Grenzen sind der physiotherapeutischen Behandlung bei sehr stark betroffenen Patienten und bei generalisierter Dystonie gesetzt. Hier verhilft die Physiotherapie und das Üben zu Hause oft nur zu einer leichten Linderung der übermäßig starken Muskelzüge und Schmerzen.
Die repetitiven Kontraktionen der dystonen Muskeln führen zu Verkürzungen der Muskelfasern. Diese verkürzten Muskeln führen zu Fehlhaltungen die wiederum das dystone Bewegungsmuster begünstigen können. Bewegungseinschränkungen und veränderte Gelenksstellungen müssen behandelt werden um Sekundärschäden zu vermeiden. Ein gutes Dehnprogramm für zu Hause ist dabei unerlässlich. Die Durchführung des Dehnens soll langsam und in lang gehaltenen Positionen (mind. 1-2 Minuten) erfolgen. Wenn die Muskulatur stark dagegen arbeitet, muss der Muskelzug immer wieder zulassen und die Dehnung von neuem begonnen werden. Die Dehnung darf auf keinen Fall zu stark erfolgen oder gar brennen, dann droht die Gefahr von feinen Muskelfaserrissen.

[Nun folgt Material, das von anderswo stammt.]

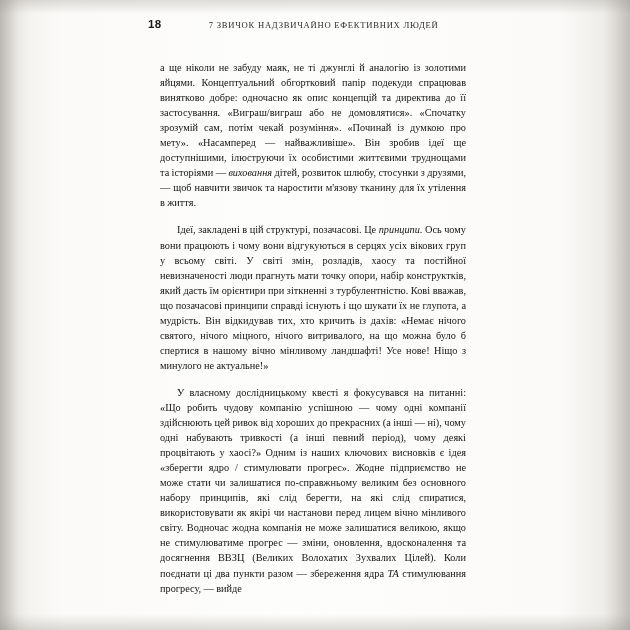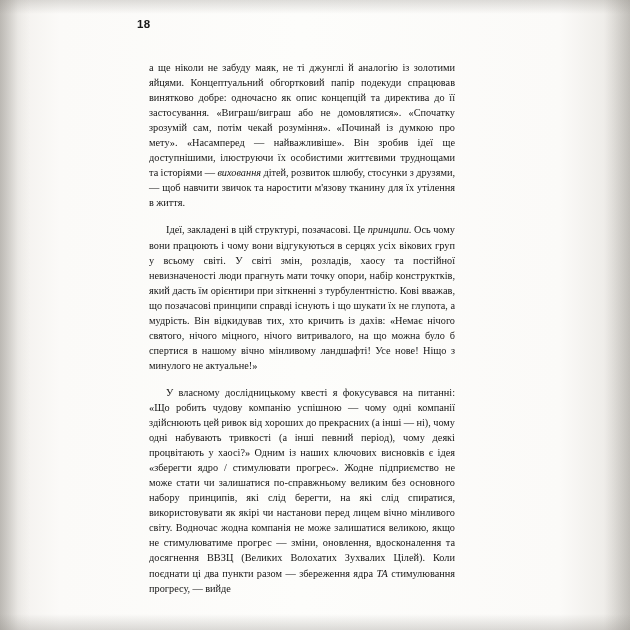--- a/index.html
+++ b/index.html
@@ -24,21 +24,21 @@
   .paper {
     position: absolute;
     left: 0;
     top: 0;
     right: 0;
     bottom: 0;
     background: transparent;
   }
   .content {
     position: absolute;
-    left: 137px;
+    left: 148px;
     top: 18px;
     width: 330px;
   }
   .running-head {
     display: flex;
     align-items: baseline;
     gap: 14px;
     height: 20px;
     margin-bottom: 22px;
   }
@@ -114,20 +114,21 @@
 </style>
 </head>
 <body>
 
 <div class="page">
   <div class="paper"></div>
 
   <div class="content">
     <div class="running-head">
       <span class="folio">18</span>
+      <span class="head-title">7 ЗВИЧОК НАДЗВИЧАЙНО ЕФЕКТИВНИХ ЛЮДЕЙ</span>
     </div>
 
     <div class="body-text">
       <p class="first">а ще ніколи не забуду маяк, не ті джунглі й аналогію із золотими яйцями. Концептуальний обгортковий папір подекуди спрацював винятково добре: одночасно як опис концепцій та директива до її застосування. «Виграш/виграш або не домовлятися». «Спочатку зрозумій сам, потім чекай розуміння». «Починай із думкою про мету». «Насамперед — найважливіше». Він зробив ідеї ще доступнішими, ілюструючи їх особистими життєвими труднощами та історіями — <em>виховання</em> дітей, розвиток шлюбу, стосунки з друзями, — щоб навчити звичок та наростити м'язову тканину для їх утілення в життя.</p>
       <p>Ідеї, закладені в цій структурі, позачасові. Це <em>принципи</em>. Ось чому вони працюють і чому вони відгукуються в серцях усіх вікових груп у всьому світі. У світі змін, розладів, хаосу та постійної невизначеності люди прагнуть мати точку опори, набір конструктків, який дасть їм орієнтири при зіткненні з турбулентністю. Кові вважав, що позачасові принципи справді існують і що шукати їх не глупота, а мудрість. Він відкидував тих, хто кричить із дахів: «Немає нічого святого, нічого міцного, нічого витривалого, на що можна було б спертися в нашому вічно мінливому ландшафті! Усе нове! Ніщо з минулого не актуальне!»</p>
       <p>У власному дослідницькому квесті я фокусувався на питанні: «Що робить чудову компанію успішною — чому одні компанії здійснюють цей ривок від хороших до прекрасних (а інші — ні), чому одні набувають тривкості (а інші певний період), чому деякі процвітають у хаосі?» Одним із наших ключових висновків є ідея «зберегти ядро / стимулювати прогрес». Жодне підприємство не може стати чи залишатися по-справжньому великим без основного набору принципів, які слід берегти, на які слід спиратися, використовувати як якірі чи настанови перед лицем вічно мінливого світу. Водночас жодна компанія не може залишатися великою, якщо не стимулюватиме прогрес — зміни, оновлення, вдосконалення та досягнення ВВЗЦ (Великих Волохатих Зухвалих Цілей). Коли поєднати ці два пункти разом — збереження ядра <em>ТА</em> стимулювання прогресу, — вийде</p>
     </div>
   </div>
 
   <div class="spine-shadow"></div>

Triggerpunkte sind kleine Verhärtungen oder Verklebungen von Muskelfasern, die im umliegenden Gebiet Schmerzen verursachen und zu Bewegungseinschränkungen führen können. Diese Punkte werden vom Therapeuten gezielt in der Muskulatur gesucht und durch punktuellen Druck behandelt. Die Behandlung ist etwas unangenehm, jedoch sehr effektiv. Im Gegensatz zur Massage, die eine Dystonie sogar verstärken kann, werden nur speziell die Muskeln behandelt die verspannt und verkürzt sind.

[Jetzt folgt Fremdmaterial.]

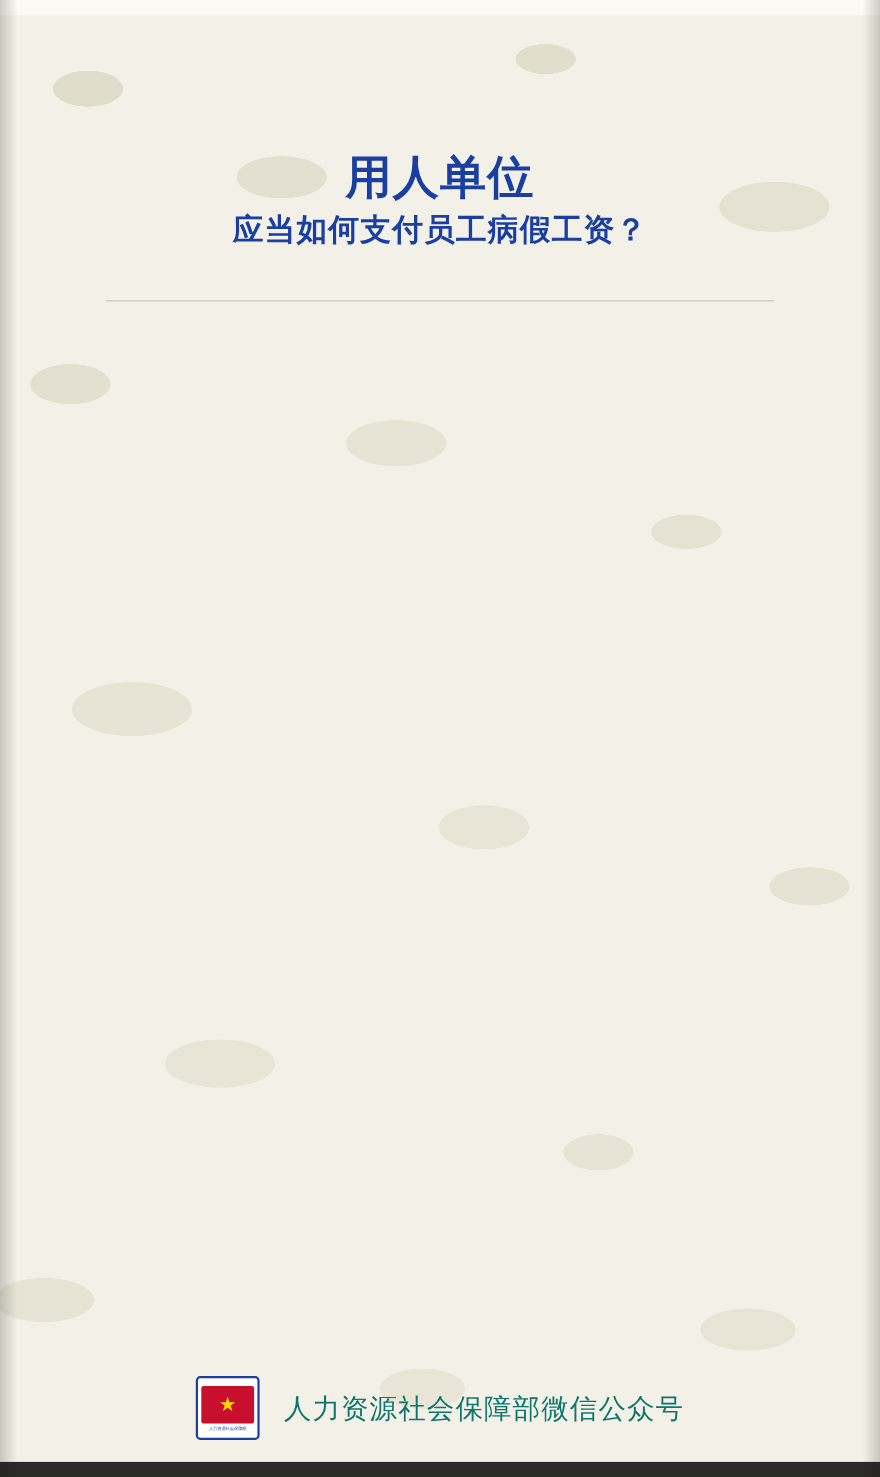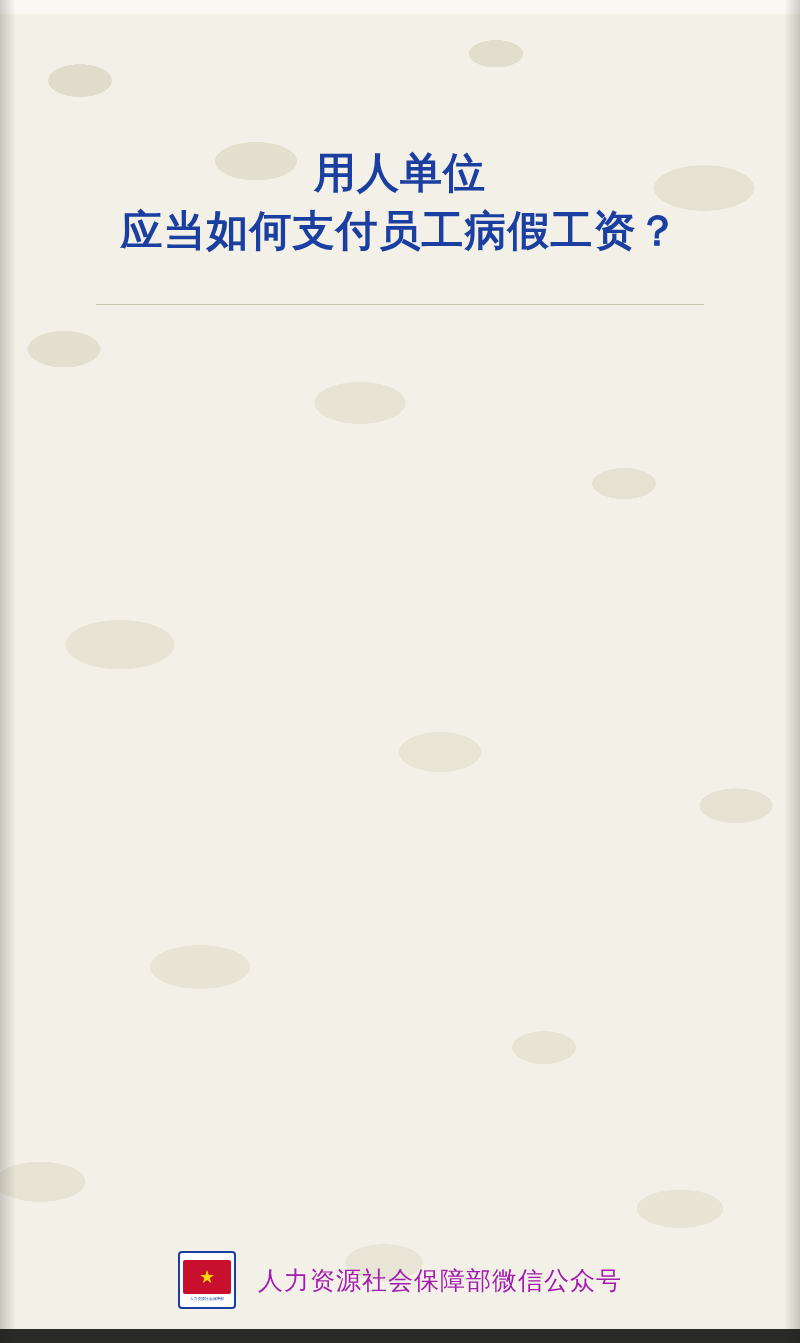--- a/index.html
+++ b/index.html
@@ -48,37 +48,37 @@
     background: linear-gradient(to right, rgba(120,120,110,0.35), rgba(120,120,110,0.0));
   }
   .edge-left { left: 0; }
   .edge-right { right: 0; transform: scaleX(-1); }
 
   .content {
     position: relative;
     width: 100%;
     height: 100%;
     box-sizing: border-box;
-    padding: 12px 96px;
+    padding: 0 96px;
   }
 
   .title-block {
     padding-top: 132px;
     text-align: center;
   }
   .title-line {
     color: #1a3fa0;
     font-family: "DejaVu Serif", "Liberation Serif", serif;
     font-weight: bold;
     font-size: 42px;
     line-height: 1.38;
     letter-spacing: 1px;
   }
   .title-line.second {
-    font-size: 42px;
+    font-size: 28px;
     text-align: center;
   }
   .divider {
     margin: 44px auto 0 auto;
     width: 100%;
     height: 1px;
     background: #c9c4b2;
   }
 
   .body-text {
@@ -137,21 +137,21 @@
     margin-top: 2px;
     font-size: 4px;
     color: #1a3fa0;
     letter-spacing: 0;
     white-space: nowrap;
     transform: scale(0.95);
   }
   .footer-text {
     font-family: "DejaVu Sans", "Liberation Sans", sans-serif;
     font-size: 25px;
-    color: #a21caf;
+    color: #0f766e;
     letter-spacing: 1px;
   }
 
   
   .top-strip, .bottom-strip {
     position: absolute;
     left: 0;
     right: 0;
     height: 14px;
     background: rgba(255,255,255,0.55);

Biofeedback zur Behandlung der cervicaler Dystonie bzw. bei Musiker- und Schreibkrampf zeigt in Studien eine hohe Wirksamkeit. Mit Hilfe von Oberflächenelektroden und einem speziellen Computerprogramm kann die erhöhte Muskelspannung für den Patienten sichtbar gemacht werden. Dies soll helfen die Muskelspannung willentlich zu beeinflussen.
Das visuelle Feedback ist eines der neuesten Ansatzpunkte zur Behandlung der cervicalen Dystonie. Es besteht aus einem Punkt- und einem Lotlaser der mit Hilfe eines Stirnbandes zwischen den Augen positioniert wird. Durch die ständigen Muskelzüge bei der cervicalen Dystonie geht das Gefühl für die eigene Kopfposition verloren und die Augen-Kopf-Koordination verändert sich. Dies soll mit dem visuellen Feedback geübt und verändert werden.
Durch einen gezielten Trainingsaufbau sollen folgende Ziele erreicht werden:
Das visuelle Feedback ist der gezielte Ansatz von motorischem Lernen in der Behandlung der dystonen Bewegungsstörung. Um das Üben mit dem Laser effizient zu gestalten sind einige Punkte des motorischen Lernens zu beachten.
Die physiotherapeutische Behandlung der dystonen Bewegungsstörungen ist eine interessante und spannende Arbeit, die sowohl vom Therapeuten wie auch vom Patienten ein hohes Maß an Geduld für die konsequente Behandlung erfordert.